As I watched Leigh Griffiths slam home Celtic’s fifth goal against Astana there was a joyful surge of mostly younger fans towards the striker as he celebrated in front of us. One or two even surmounted the barriers and raced to embrace their hero. It was in some ways a very symbolic moment. This club means so much to so many people and in that moment the fans and the players were one. When that happens Celtic is capable of punching above their weight and giving anyone a game. Celtic is now very close to the Group stages of the Champions League and only a minor miracle can stop them. You get the idea that Brendan Rodgers is too shrewd to allow anyone to think the job is done until it is actually over.
The euphoria which followed Wednesday’s thumping win wasn’t shared by all in Scotland. Ewan Murray, writing in the Guardian suggested that Celtic’s qualification for the Champions league is good for Celtic and no one else. He said the morning after the match …
‘But great for Scottish football? A boost to the status of the national sport? We should be spared this overreaction. When a club – or two clubs, let us be clear – with fiscal power to dwarf all before them earns another £30m advantage, the case for broader benefit is virtually non-existent. Only two factors serve as counterpoints: other clubs receive a small and variable consolidation payment from UEFA because of Celtic’s progress, and if indigenous players are afforded more game time against top-level opposition then no harm can be done. Beyond that, the benefit is entirely Celtic’s, as they should be perfectly happy to admit in celebration of their own efforts.’

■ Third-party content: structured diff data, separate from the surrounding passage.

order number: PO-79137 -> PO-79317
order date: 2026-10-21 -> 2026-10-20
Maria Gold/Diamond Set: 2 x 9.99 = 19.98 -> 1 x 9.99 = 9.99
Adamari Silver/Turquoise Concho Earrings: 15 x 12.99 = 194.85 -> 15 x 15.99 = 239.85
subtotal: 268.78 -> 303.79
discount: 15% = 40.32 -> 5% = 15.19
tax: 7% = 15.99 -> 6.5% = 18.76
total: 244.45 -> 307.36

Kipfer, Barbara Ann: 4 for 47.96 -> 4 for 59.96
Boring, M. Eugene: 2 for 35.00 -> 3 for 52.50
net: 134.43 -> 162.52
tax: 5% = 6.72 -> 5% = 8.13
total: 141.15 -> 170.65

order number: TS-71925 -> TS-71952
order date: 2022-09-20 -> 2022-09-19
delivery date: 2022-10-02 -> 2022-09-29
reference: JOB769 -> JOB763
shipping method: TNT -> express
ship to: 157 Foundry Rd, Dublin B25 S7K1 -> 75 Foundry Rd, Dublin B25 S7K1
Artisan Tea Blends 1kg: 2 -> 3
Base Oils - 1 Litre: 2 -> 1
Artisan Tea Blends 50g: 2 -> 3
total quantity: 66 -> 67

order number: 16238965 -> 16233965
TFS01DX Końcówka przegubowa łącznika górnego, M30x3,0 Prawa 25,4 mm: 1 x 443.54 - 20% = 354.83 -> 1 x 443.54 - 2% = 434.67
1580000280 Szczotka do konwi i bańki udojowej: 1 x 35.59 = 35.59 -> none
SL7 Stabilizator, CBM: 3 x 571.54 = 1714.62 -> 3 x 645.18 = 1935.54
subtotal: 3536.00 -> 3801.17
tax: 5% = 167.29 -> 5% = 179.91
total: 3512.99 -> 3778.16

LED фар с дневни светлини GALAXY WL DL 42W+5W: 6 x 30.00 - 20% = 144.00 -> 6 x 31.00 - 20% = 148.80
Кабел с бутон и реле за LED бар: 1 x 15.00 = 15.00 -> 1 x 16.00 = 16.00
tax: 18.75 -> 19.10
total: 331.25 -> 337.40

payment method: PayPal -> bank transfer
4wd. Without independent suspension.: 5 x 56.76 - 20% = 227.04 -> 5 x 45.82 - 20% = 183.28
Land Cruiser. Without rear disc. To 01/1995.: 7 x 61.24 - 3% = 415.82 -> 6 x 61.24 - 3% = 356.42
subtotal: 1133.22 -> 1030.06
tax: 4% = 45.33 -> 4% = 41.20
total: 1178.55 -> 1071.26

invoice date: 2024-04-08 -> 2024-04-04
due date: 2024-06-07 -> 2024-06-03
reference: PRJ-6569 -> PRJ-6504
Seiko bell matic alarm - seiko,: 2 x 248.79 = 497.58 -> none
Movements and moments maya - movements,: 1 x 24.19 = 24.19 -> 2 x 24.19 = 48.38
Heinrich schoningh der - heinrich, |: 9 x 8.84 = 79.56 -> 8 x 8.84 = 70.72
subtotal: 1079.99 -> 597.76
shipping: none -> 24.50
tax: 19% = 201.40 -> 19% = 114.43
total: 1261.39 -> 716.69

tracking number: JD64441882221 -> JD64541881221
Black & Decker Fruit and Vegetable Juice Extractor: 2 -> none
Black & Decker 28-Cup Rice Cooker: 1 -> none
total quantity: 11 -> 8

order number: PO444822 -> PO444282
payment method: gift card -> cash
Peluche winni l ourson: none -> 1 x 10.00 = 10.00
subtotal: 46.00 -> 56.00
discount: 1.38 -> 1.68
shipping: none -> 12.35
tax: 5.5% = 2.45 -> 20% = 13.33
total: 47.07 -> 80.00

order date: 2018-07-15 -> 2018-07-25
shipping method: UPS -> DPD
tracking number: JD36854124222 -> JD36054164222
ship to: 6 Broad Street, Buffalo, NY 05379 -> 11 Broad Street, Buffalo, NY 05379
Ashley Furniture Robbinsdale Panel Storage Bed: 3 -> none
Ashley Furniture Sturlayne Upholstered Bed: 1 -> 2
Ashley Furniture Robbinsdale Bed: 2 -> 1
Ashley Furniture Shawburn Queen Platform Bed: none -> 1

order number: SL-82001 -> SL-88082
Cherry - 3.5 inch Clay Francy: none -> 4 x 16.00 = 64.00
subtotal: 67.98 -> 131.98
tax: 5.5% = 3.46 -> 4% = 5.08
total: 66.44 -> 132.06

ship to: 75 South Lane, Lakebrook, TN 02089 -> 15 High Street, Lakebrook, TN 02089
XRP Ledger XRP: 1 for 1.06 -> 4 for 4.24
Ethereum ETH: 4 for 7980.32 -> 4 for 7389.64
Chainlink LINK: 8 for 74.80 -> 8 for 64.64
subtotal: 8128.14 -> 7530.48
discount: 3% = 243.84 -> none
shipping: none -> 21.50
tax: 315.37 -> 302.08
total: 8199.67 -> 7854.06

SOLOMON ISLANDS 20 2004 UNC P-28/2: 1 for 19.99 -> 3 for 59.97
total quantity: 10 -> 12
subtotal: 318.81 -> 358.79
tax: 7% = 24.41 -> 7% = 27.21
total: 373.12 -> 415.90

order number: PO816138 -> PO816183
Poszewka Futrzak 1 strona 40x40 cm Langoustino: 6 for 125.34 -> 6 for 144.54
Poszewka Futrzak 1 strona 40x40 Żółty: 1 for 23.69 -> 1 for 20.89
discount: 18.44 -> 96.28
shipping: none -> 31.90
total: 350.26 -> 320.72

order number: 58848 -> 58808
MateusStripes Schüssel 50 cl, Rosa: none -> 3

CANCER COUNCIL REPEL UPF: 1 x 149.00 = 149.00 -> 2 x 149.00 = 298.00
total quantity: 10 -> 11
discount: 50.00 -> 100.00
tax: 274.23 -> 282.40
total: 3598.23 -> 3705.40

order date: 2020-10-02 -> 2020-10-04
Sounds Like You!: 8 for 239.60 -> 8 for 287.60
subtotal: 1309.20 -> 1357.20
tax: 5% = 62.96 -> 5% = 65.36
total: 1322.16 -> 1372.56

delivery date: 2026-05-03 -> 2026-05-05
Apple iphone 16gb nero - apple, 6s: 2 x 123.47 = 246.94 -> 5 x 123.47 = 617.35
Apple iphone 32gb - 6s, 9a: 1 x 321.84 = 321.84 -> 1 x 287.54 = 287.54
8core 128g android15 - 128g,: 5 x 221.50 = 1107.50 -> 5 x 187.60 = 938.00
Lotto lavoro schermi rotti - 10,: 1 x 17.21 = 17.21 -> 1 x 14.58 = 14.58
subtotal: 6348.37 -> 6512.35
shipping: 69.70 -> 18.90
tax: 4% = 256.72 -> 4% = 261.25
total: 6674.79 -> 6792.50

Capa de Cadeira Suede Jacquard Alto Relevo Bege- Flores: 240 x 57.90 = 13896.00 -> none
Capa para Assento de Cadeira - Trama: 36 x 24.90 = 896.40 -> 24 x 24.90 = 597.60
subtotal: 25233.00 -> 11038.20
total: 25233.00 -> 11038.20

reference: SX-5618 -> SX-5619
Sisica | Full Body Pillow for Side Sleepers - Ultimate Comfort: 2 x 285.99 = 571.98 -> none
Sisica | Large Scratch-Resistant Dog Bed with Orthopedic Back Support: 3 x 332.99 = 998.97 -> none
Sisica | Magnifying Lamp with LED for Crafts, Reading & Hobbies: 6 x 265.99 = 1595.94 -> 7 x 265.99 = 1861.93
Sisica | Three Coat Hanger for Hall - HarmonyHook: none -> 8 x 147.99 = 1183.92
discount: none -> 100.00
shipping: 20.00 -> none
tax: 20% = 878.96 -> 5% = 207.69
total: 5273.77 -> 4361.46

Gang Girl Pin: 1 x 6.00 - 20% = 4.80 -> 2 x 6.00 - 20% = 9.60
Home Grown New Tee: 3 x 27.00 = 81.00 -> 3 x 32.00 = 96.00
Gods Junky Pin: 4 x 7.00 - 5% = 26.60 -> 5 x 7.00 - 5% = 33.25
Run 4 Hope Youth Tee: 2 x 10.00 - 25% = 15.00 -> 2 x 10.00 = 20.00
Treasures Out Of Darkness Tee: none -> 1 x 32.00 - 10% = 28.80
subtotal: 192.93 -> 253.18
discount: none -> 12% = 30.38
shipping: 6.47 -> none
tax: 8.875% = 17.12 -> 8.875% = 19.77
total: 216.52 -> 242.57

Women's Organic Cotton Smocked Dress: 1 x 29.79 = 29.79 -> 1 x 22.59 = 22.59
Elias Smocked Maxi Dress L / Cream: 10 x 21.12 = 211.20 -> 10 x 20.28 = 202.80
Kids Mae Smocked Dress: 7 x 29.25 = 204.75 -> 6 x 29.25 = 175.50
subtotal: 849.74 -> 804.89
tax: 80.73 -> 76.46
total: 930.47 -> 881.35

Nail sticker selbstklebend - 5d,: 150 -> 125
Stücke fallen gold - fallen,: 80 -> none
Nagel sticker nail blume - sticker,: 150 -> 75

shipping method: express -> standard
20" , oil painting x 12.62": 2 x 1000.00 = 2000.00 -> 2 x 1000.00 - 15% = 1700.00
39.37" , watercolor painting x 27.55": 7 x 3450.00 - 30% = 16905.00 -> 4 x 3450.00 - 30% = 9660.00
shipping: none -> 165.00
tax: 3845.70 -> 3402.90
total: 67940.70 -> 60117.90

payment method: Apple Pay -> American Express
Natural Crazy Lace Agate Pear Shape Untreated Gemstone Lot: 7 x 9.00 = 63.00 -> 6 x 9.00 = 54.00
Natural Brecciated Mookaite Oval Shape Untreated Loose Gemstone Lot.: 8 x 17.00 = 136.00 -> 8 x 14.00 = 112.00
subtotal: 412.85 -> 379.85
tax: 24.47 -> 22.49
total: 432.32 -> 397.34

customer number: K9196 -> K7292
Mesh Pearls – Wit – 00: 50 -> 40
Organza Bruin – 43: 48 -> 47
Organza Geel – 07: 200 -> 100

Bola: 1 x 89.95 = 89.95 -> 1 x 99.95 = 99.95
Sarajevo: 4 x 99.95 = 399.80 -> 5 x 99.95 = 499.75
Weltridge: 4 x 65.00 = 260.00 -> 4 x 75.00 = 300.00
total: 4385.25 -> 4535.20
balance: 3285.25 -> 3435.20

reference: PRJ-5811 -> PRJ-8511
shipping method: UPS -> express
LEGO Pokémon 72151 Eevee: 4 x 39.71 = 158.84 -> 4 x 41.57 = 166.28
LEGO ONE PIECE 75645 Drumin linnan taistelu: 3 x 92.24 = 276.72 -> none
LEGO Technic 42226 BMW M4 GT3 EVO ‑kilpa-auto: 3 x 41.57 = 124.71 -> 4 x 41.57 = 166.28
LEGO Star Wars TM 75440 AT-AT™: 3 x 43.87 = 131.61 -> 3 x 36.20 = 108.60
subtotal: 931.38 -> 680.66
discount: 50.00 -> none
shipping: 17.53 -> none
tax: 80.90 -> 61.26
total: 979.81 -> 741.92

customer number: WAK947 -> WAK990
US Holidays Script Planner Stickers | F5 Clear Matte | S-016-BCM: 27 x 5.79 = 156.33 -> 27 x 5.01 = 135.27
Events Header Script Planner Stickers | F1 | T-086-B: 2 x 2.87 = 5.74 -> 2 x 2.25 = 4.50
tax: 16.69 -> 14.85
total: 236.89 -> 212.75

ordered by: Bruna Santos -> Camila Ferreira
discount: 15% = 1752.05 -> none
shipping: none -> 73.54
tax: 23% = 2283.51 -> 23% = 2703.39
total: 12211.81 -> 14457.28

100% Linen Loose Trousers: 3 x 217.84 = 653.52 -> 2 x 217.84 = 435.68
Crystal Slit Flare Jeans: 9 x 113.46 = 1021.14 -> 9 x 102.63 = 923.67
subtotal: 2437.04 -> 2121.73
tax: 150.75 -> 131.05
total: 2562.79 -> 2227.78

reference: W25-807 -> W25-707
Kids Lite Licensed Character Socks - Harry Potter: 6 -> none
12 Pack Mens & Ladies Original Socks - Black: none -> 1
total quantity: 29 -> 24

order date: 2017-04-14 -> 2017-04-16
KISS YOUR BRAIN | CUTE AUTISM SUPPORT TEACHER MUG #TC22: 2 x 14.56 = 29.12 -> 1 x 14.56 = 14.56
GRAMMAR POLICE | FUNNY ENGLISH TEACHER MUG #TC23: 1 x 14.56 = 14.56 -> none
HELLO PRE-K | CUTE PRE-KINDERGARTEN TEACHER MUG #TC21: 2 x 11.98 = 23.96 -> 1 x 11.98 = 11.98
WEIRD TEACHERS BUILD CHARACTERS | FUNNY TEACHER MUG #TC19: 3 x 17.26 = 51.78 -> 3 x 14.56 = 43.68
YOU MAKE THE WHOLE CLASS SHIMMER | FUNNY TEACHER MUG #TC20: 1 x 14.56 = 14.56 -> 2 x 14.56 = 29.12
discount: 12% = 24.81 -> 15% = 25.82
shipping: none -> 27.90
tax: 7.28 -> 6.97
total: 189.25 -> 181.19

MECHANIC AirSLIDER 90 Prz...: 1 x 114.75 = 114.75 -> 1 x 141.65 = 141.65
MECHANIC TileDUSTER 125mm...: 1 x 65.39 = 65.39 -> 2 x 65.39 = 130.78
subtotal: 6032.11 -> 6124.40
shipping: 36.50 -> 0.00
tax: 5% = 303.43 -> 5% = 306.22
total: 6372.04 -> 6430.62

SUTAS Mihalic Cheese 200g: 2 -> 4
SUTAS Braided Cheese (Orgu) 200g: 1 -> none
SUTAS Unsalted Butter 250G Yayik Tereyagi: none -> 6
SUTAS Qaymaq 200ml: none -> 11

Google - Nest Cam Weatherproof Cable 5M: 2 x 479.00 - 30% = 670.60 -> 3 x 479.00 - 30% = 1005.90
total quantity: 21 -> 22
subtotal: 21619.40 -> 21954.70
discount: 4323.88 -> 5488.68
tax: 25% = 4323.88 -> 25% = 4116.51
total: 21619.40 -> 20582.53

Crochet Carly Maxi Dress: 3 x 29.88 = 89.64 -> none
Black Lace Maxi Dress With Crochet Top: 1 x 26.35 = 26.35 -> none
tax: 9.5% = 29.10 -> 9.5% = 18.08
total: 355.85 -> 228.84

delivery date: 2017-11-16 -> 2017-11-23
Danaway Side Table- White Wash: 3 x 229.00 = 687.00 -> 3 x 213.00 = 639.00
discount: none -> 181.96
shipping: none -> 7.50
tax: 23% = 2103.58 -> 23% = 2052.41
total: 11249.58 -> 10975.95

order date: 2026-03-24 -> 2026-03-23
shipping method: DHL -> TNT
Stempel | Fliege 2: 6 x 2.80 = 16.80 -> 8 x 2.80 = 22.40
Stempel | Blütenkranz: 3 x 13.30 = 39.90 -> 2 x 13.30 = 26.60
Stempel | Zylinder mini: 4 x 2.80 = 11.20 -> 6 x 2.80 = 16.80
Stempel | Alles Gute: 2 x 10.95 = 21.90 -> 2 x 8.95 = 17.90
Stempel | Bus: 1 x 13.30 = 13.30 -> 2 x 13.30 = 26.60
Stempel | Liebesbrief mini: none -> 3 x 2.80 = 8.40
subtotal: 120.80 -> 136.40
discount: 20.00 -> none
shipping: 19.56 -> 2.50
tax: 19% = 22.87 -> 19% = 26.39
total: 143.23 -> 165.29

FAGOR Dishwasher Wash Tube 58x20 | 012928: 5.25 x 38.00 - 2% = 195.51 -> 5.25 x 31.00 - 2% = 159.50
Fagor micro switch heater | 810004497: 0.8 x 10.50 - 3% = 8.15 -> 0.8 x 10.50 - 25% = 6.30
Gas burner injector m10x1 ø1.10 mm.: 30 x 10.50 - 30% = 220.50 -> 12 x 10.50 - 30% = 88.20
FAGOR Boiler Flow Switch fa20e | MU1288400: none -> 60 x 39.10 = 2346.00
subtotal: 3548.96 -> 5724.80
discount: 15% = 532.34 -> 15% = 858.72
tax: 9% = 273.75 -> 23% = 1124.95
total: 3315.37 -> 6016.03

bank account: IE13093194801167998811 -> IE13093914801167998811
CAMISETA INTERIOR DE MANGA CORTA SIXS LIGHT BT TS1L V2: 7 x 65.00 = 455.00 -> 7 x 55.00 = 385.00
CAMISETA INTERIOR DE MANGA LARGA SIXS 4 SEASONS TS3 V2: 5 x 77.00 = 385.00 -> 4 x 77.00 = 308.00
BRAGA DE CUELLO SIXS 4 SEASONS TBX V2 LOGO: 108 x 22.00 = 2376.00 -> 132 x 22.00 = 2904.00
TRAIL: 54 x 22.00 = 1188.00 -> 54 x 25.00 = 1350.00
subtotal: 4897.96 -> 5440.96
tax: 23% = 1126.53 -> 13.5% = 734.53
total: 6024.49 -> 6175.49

The belief that Celtic’s success in recent years is bad for Scottish football isn’t universally shared. The club will sell out two stands at Rugby Park this weekend. They will also endow the other top flight clubs with a solidarity payment from UEFA of more than £250,000 should they qualify for the Champions League and for a club like St Johnstone, Kilmarnock or Motherwell that is equivalent to the revenue raised by two or three home games. Celtic is playing with several Scotland regulars in the side and they will be learning from facing top class opposition in Europe. The club is also bringing through Scottish promising youngsters from the Academy who will hopefully develop into Scottish international prospects.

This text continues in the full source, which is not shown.